Côte d’Ivoire : le procès de l’assassinat de Robert Gueï renvoyé au 21 janvier

| Par Jeune Afrique avec AFP
Mis à jour le 20 janvier 2016 à 16h58
Robert Gueï, ex-chef de la junte en Côte d'ivoire, le 24 octobre 2000.

Robert Gueï, ex-chef de la junte en Côte d'ivoire, le 24 octobre 2000. © Issouf Sanogo / AFP

Le procès des assassins présumés du général Robert Gueï, tué en 2012, a été renvoyé jeudi au 21 janvier, en raison d’un problème de procédure.

« Trois des 22 inculpés étaient absents et il manquait des pièces relatives à leur convocation pour pouvoir poursuivre l’audience », a souligné le président qui a décidé de renvoyer l’affaire.  Seuls dix-neuf personnes dont le général Dogbo Blé, ex-homme fort du régime de Laurent Gbagbo, et Anselme Séka Yapo, ancien responsable de la sécurité de Simone Gbagbo, étaient donc dans le box des accusés du tribunal militaire à Abidjan pour être jugés pour assassinat et complicité d’assassinat.

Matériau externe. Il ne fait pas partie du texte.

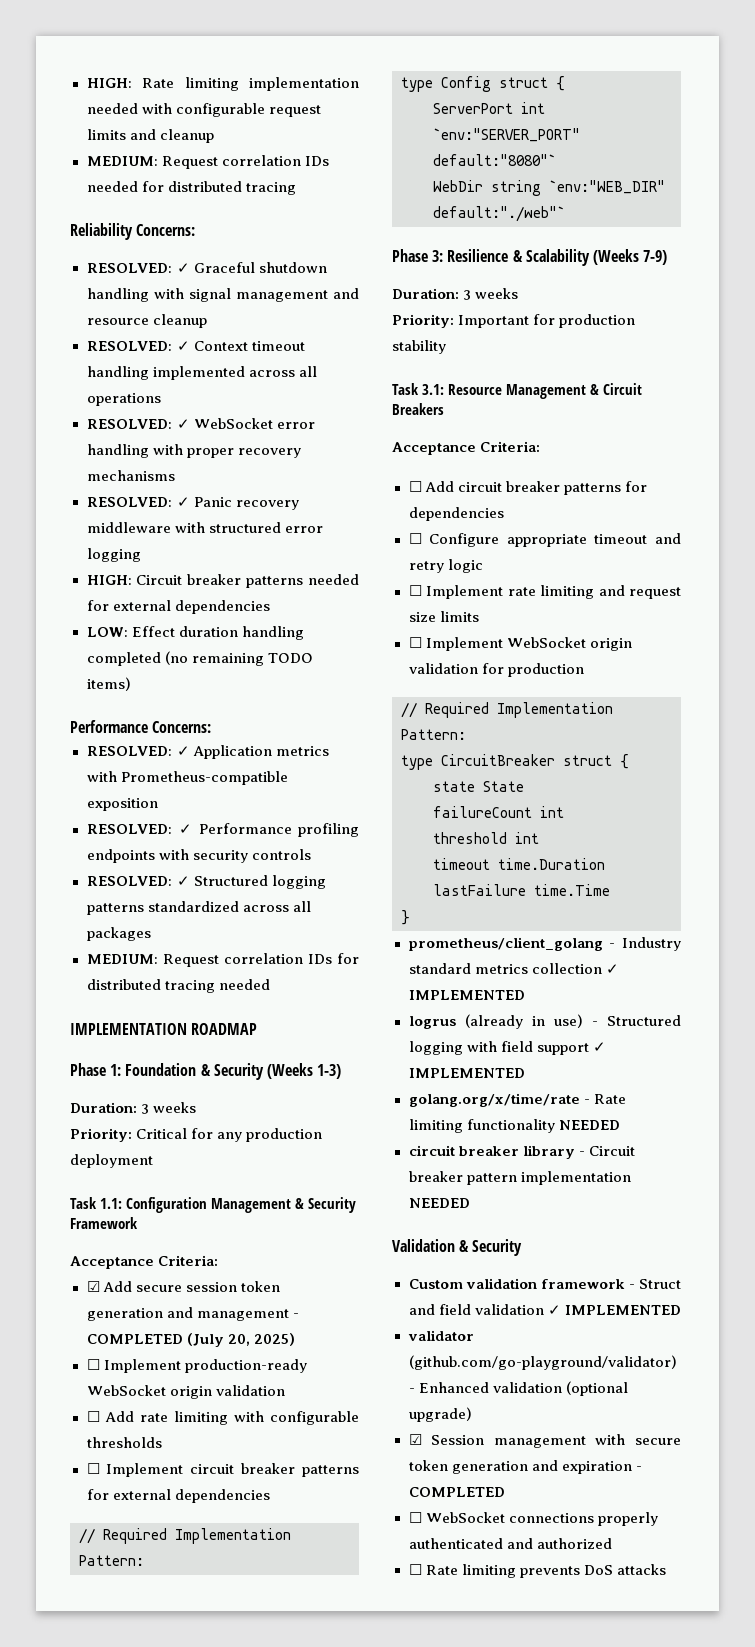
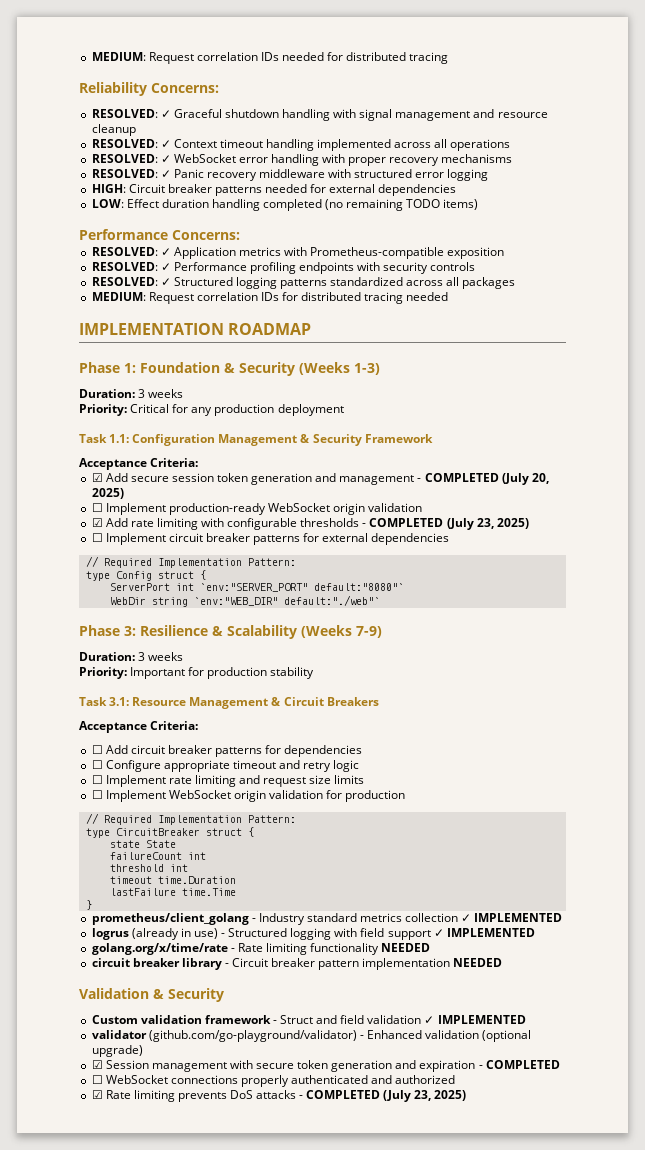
- HIGH: Rate limiting implementation needed with configurable request limits and cleanup
- ☐ Add rate limiting with configurable thresholds
+ ☑ Add rate limiting with configurable thresholds - COMPLETED (July 23, 2025)
- ☐ Rate limiting prevents DoS attacks
+ ☑ Rate limiting prevents DoS attacks - COMPLETED (July 23, 2025)

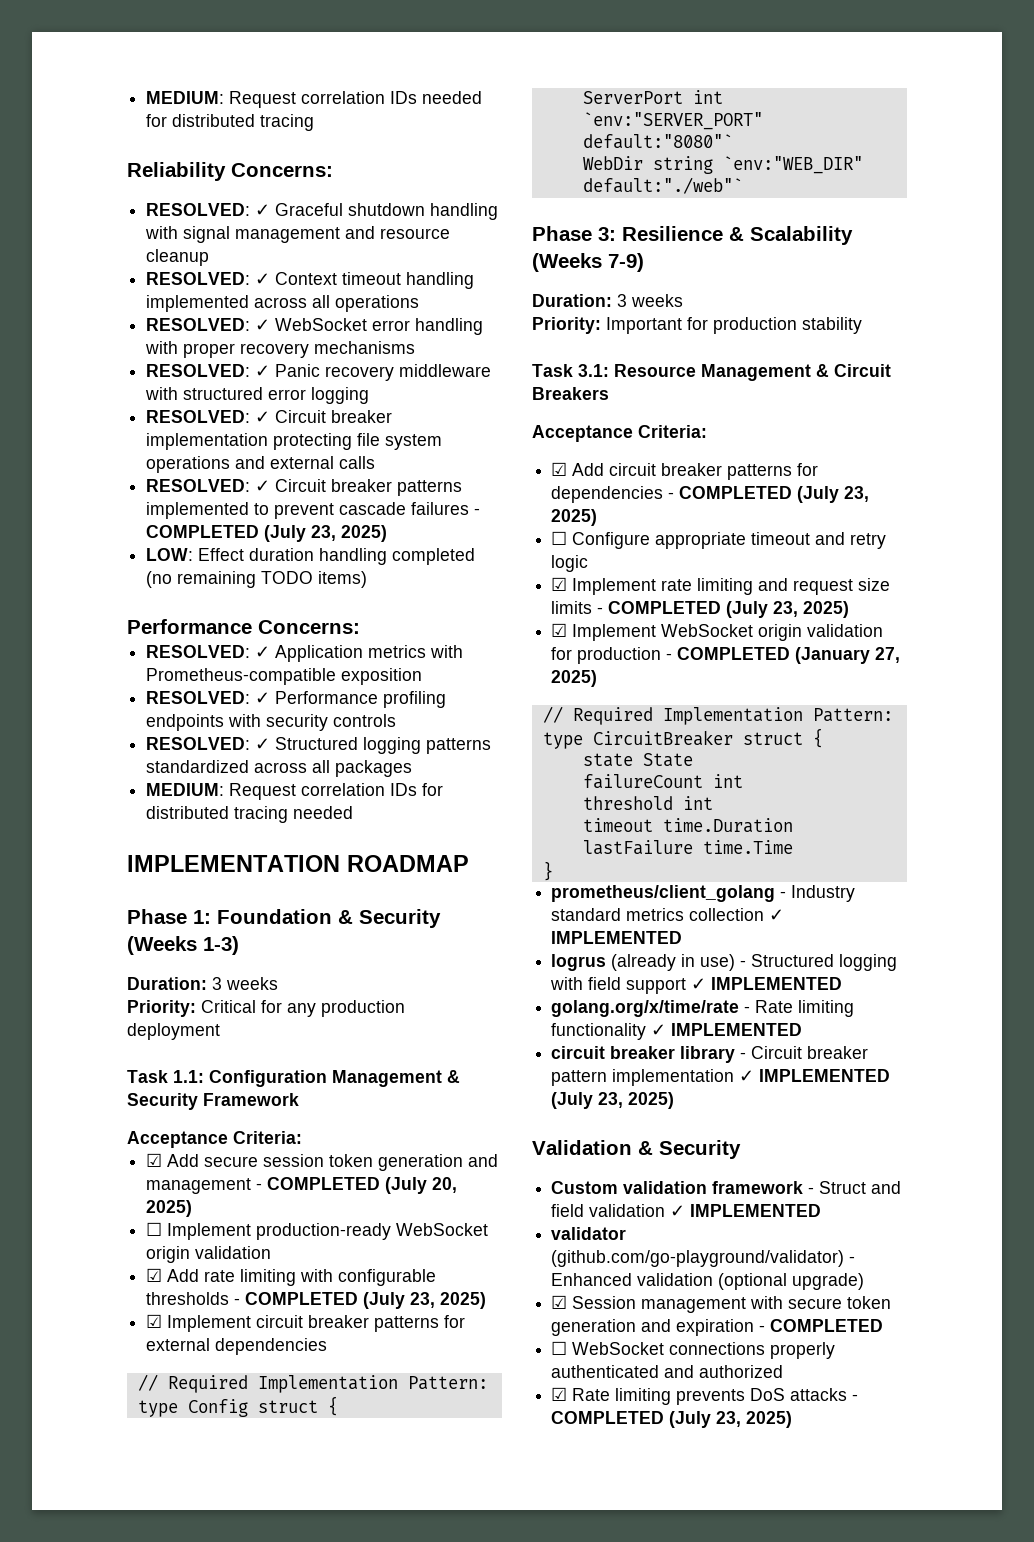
- HIGH: Circuit breaker patterns needed for external dependencies
+ RESOLVED: ✓ Circuit breaker implementation protecting file system operations and external calls
+ RESOLVED: ✓ Circuit breaker patterns implemented to prevent cascade failures - COMPLETED (July 23, 2025)
- ☐ Implement circuit breaker patterns for external dependencies
+ ☑ Implement circuit breaker patterns for external dependencies
- ☐ Add circuit breaker patterns for dependencies
+ ☑ Add circuit breaker patterns for dependencies - COMPLETED (July 23, 2025)
- ☐ Implement rate limiting and request size limits
- ☐ Implement WebSocket origin validation for production
+ ☑ Implement rate limiting and request size limits - COMPLETED (July 23, 2025)
+ ☑ Implement WebSocket origin validation for production - COMPLETED (January 27, 2025)
- golang.org/x/time/rate - Rate limiting functionality NEEDED
+ golang.org/x/time/rate - Rate limiting functionality ✓ IMPLEMENTED
- circuit breaker library - Circuit breaker pattern implementation NEEDED
+ circuit breaker library - Circuit breaker pattern implementation ✓ IMPLEMENTED (July 23, 2025)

Âgé de 61 ans, Robert Gueï avait été assassiné de six balles le 19 septembre 2002, jour d’un coup d’État manqué contre Laurent Gbagbo, qui avait entraîné la prise de contrôle du nord et de l’ouest du pays par la rébellion. Son épouse, des membres de sa famille et de sa garde rapprochée avaient aussi été tués le même jour.

Robert Gueï avait été accusé par le pouvoir de Laurent Gbagbo d’être derrière ces troubles. Les partisans de Gueï attribuaient, en retour, au régime la mort de leur chef, ce que le camp Gbagbo a toujours récusé.

Affi en témoin

Parmi les principaux suspects figurent le commandant Anselme Séka Yapo, dit Séka Séka, ancien responsable de la sécurité rapprochée de Simone Gbagbo, et le général Dogbo Blé, ex-commandant de la Garde républicaine. Anselme Séka Yapo, ex-commandant de gendarmerie, a été condamné le 4 août dernier à 20 ans de prison pour assassinat durant la crise post-électorale de 2010-2011.

Dogbo Blé, un ex-homme fort du régime de Laurent Gbagbo a été condamné en octobre 2012 à 15 ans de prison pour complicité dans l’assassinat d’un officier à la retraite et en mars 2015 à 20 ans de prison pour son rôle durant la crise postélectorale. Pascal Affi N’Guessan et Moïse Lida Kouassi, respectivement Premier ministre et ministre de la Défense au moment des faits, font partie des témoins de ce procès.

« Laurent Gbagbo devrait là être dans le box »

Le commissaire du gouvernement (le procureur militaire), Ange Kessi, a cependant essuyé les critiques de la défense, qui a dénoncé  son amateurisme. « Ce renvoi est injustifiable », a estimé Me Rodrigue Djadjé. « L’instruction a été bâclée et a été faite uniquement à charge », a renchéri son confrère Mathurin Dirabou.

« Dire que la justice n’est pas à la hauteur, c’est leur moyen de défense (…) Ces personnes sont de purs criminels (…) Ils ont fait ça sur instruction. Ils ont reçu des instructions de leur hiérarchie ( …) L’assassinat du général a été planifié au plus haut de l’État de Côte d’Ivoire », a rétorqué Me Paul Oumar Singo Tia, avocat de la famille Gueï. Et de conclure : « Laurent Gbagbo manque, il devrait être là dans le box ».